Materials and Methods

Experimental Materials

The materials used for the study were of analytical grade. Epinephrine hydrochloride, iron II sulphate heptahydrate (99% FeSO₄·7H₂O), and iron III chloride hexahydrate (99% FeCl₃.6H₂O) were purchased from Sigma Aldrich. Ammonium hydroxide (25% NH₄OH), zinc chloride (99% ZnCl₂), nitric acid (70% HNO₃), sodium hydroxide (99% NaOH), hydrochloric acid (38% HCl), sodium dihydrogen phosphate (99% NaH₂PO₄), disodium hydrogen phosphate (99% Na₂HPO₄), dimethylformamide (99% DMF) from Sigma Aldrich Chemical, South Africa. The screen-printed silver electrodes (SPSE) were from Metrohm, South Africa. The spleen, blood serum, breast muscle, kidney, and liver of Buff Orpington Rooster and Rhodes Island White Broiler used for real sample analysis were collected from a local butchery immediately after slaughter. Ethical practices were adhered to in all the sample collection, processing, and analysis procedures.

Methods

Synthesis of Fe₃O₄ Nanoparticles

The magnetic iron oxide nanoparticles (Fe₃O₄ NPs) were synthesized using a technique previously adopted by Gorospe et al. (Gorospe et al., 2019) with slight modification. The FeCl₃·6H₂O and FeSO₄·7H₂O precursors were dispersed into a conical flask containing nitrogen gas and purged distilled water at a respective molar ratio of 2:1. This mixture was then subjected to vigorous stirring on a magnetic stirrer. Approximately 5 ml of ammonium hydroxide was transferred into a burette and discharged in drops into the flask containing a mixture of the iron salts. The resultant black suspension was immediately covered and subjected to stirring for almost 10 min. The magnetic nanoparticles were separated using a bar magnet and dispersed in distilled water. These nanoparticles were washed with sufficient distilled water for 6-times and subsequently with ethanol 4-times. The black nanoparticles obtained were dried under vacuum at room temperature.

Preparation of SPSE/Fe₃O₄

The drop-dry technique was used to fabricate the Fe₃O₄ NPs modified SPSE (SPSE/Fe₃O₄). The as-synthesized Fe₃O₄ NPs was dispersed in DMF and sonicated for 24 h to obtain a homogenous paste. About 8 μl of this paste was dropped on the screen printed silver working electrode and allowed to dry at room temperature.
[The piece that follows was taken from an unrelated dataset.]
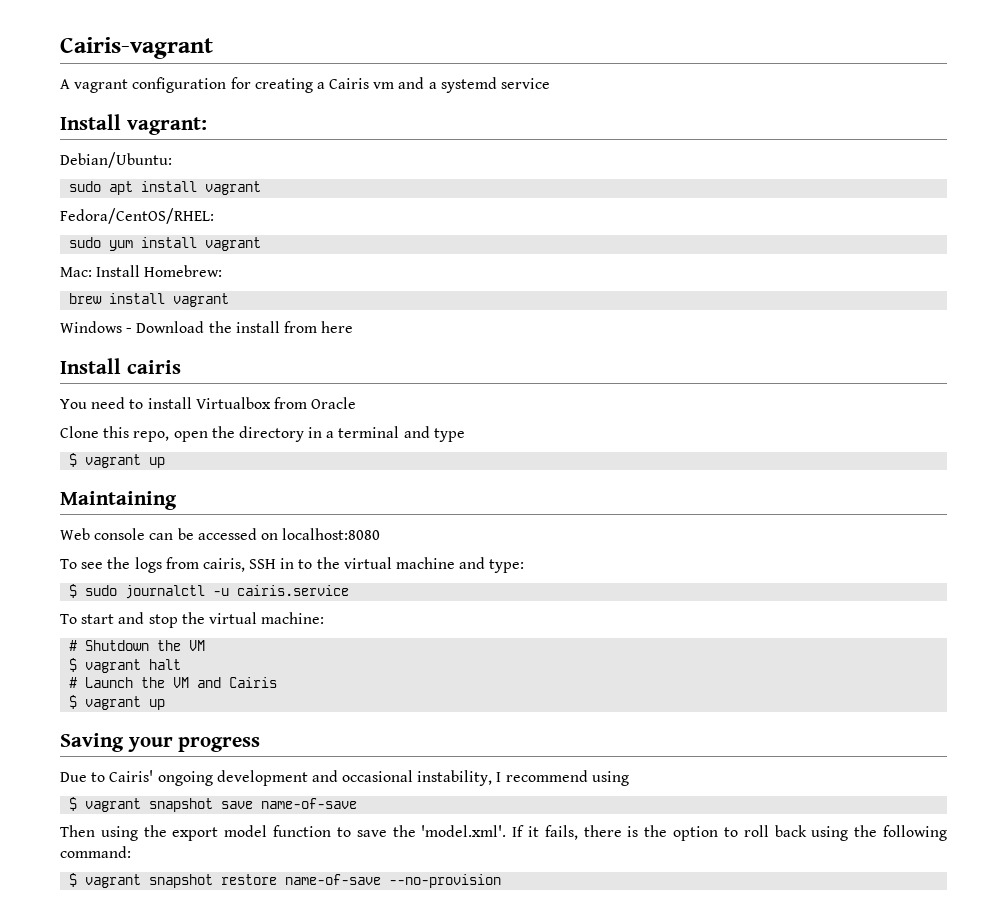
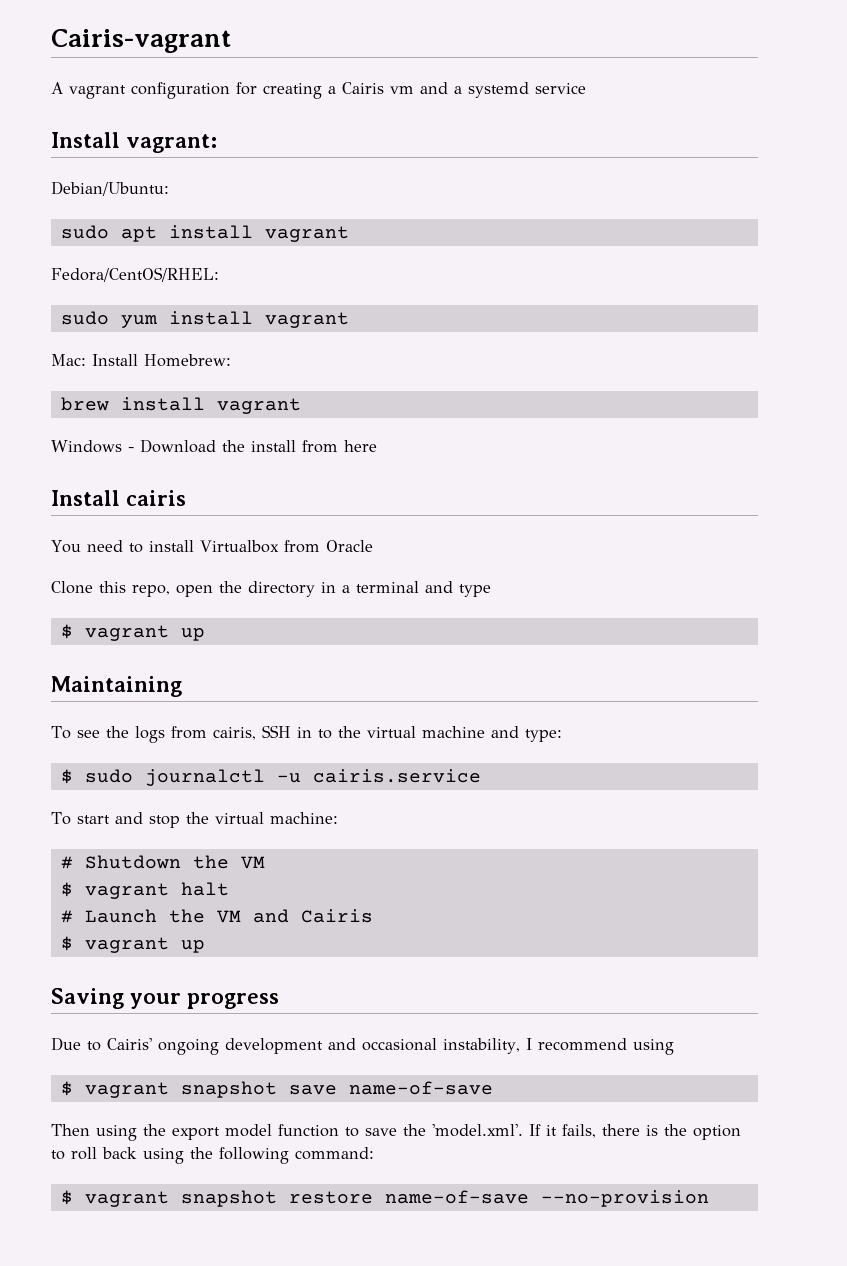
- Web console can be accessed on localhost:8080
Scheme 2 shows the schematic representation of the synthesis of Fe₃O₄ NPs and subsequent modification of SPSE with the as-synthesized Fe₃O₄ NPs. The modified electrode (SPSE/Fe₃O₄) was applied for the electroanalysis of epinephrine.

SCHEME 2

SCHEME 2. Schematic representation of Fe₃O₄ NPs preparation and SPSE/Fe₃O₄ fabrication.

Preparation of Real Samples for Analysis

The OR and RIWB blood samples were collected in vials and kept in ice to prevent coagulation. The sample pre-treatment was done according to a method presented by Zhao et al. (Zhao et al., 2015) with minor modification. About 0.05 ml concentrated nitric acid (70% HNO₃) was added to the blood sample in a centrifuge tube and allowed to stand for 2 h. Neutralization of the mixture was carried out with 0.05 ml of 1 M sodium hydroxide. The resultant solution was centrifuged for 20 min at 4,000 rpm. The clear serum solution at the top was separated by decantation and stored at 4°C for further analysis. The treated OR and RIWB blood samples were labelled Serum 1 and Serum 2, respectively. The sample preparation for the breast muscle, spleen, kidney and liver from both chicken species (OR and RIWB), were collected similarly to the blood samples before electrochemical analysis followed a method by Kahlouche et al. (Kahlouche et al., 2018) with slight modification. A reasonable amount of 0.1 M PBS (pH 7) was added to the samples before pulverization to a homogeneous paste. The resultant paste was dispersed in a solution of 1 M ZnCl₂ and allowed to stand for 30 min. Afterwards, this solution was centrifuged at 4,000 rpm for 15 min. The supernatant was separated from the lower solid masses and stored at 4°C for analysis. The treated kidney samples obtained from RIWB and OR were labelled RIWKID and ORKID, respectively. While the liver samples from RIWB and OR were tagged RIWLIV and ORLIV, respectively. RIWB and OR breast muscle extracts were coded RIWBM and ORBM, respectively. RIWBBS represents the spleen extract from the spleen of RIWB.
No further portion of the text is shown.